## YOUR INSTRUCTIONS:
Set down the records exactly, and omit any image found in them.

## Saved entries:
• • •
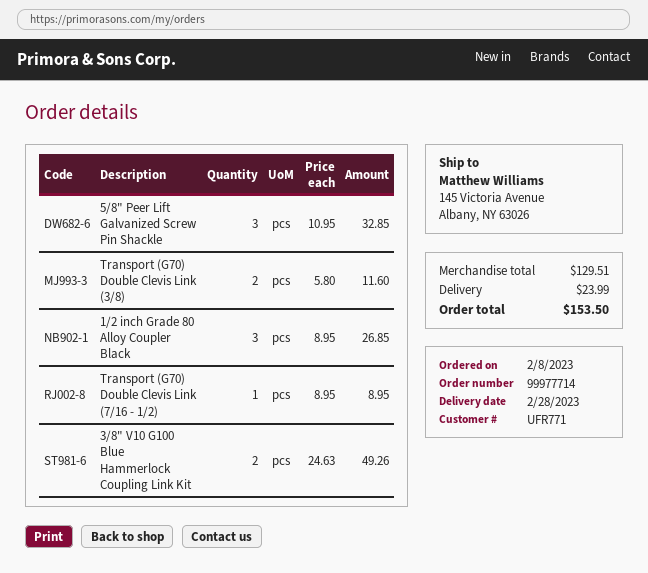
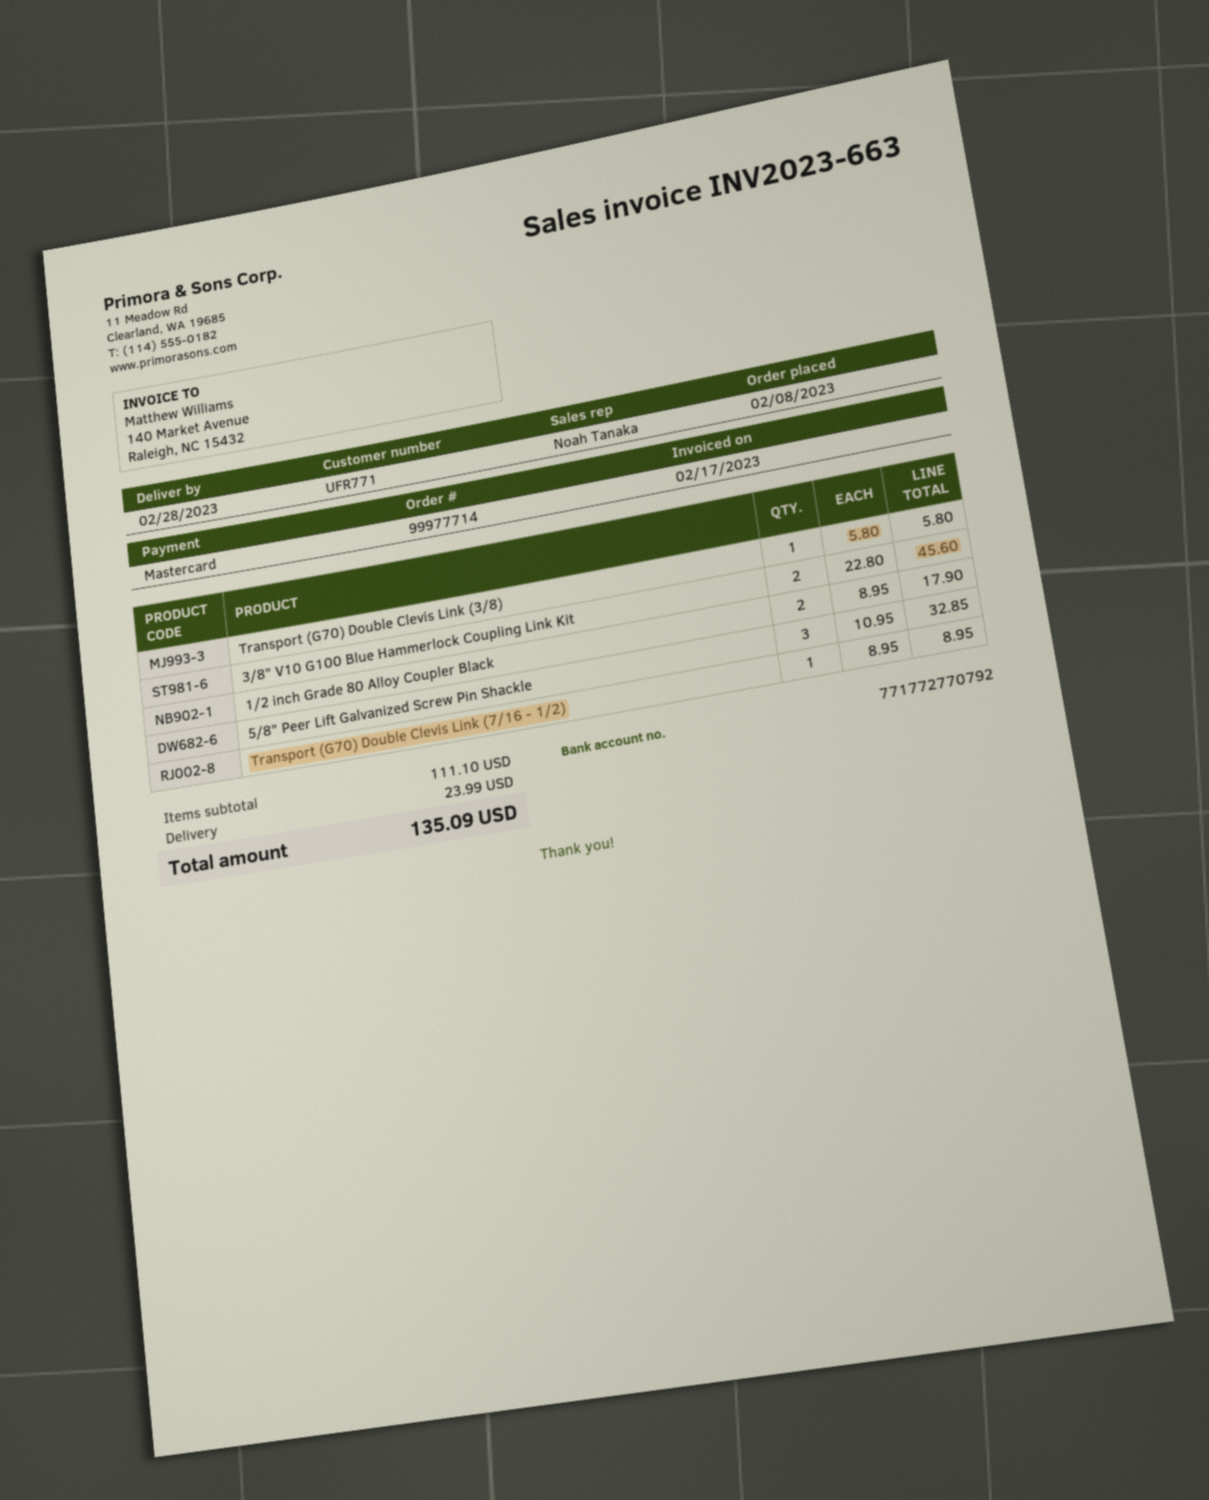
Transport (G70) Double Clevis Link (3/8): 2 x 5.80 = 11.60 -> 1 x 5.80 = 5.80
1/2 inch Grade 80 Alloy Coupler Black: 3 x 8.95 = 26.85 -> 2 x 8.95 = 17.90
3/8" V10 G100 Blue Hammerlock Coupling Link Kit: 2 x 24.63 = 49.26 -> 2 x 22.80 = 45.60
subtotal: 129.51 -> 111.10
total: 153.50 -> 135.09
• • •
## RESPONSE TO THIS TASK:
Transport (G70) Double Clevis Link (3/8): 2 x 5.80 = 11.60 -> 1 x 5.80 = 5.80
1/2 inch Grade 80 Alloy Coupler Black: 3 x 8.95 = 26.85 -> 2 x 8.95 = 17.90
3/8" V10 G100 Blue Hammerlock Coupling Link Kit: 2 x 24.63 = 49.26 -> 2 x 22.80 = 45.60
subtotal: 129.51 -> 111.10
total: 153.50 -> 135.09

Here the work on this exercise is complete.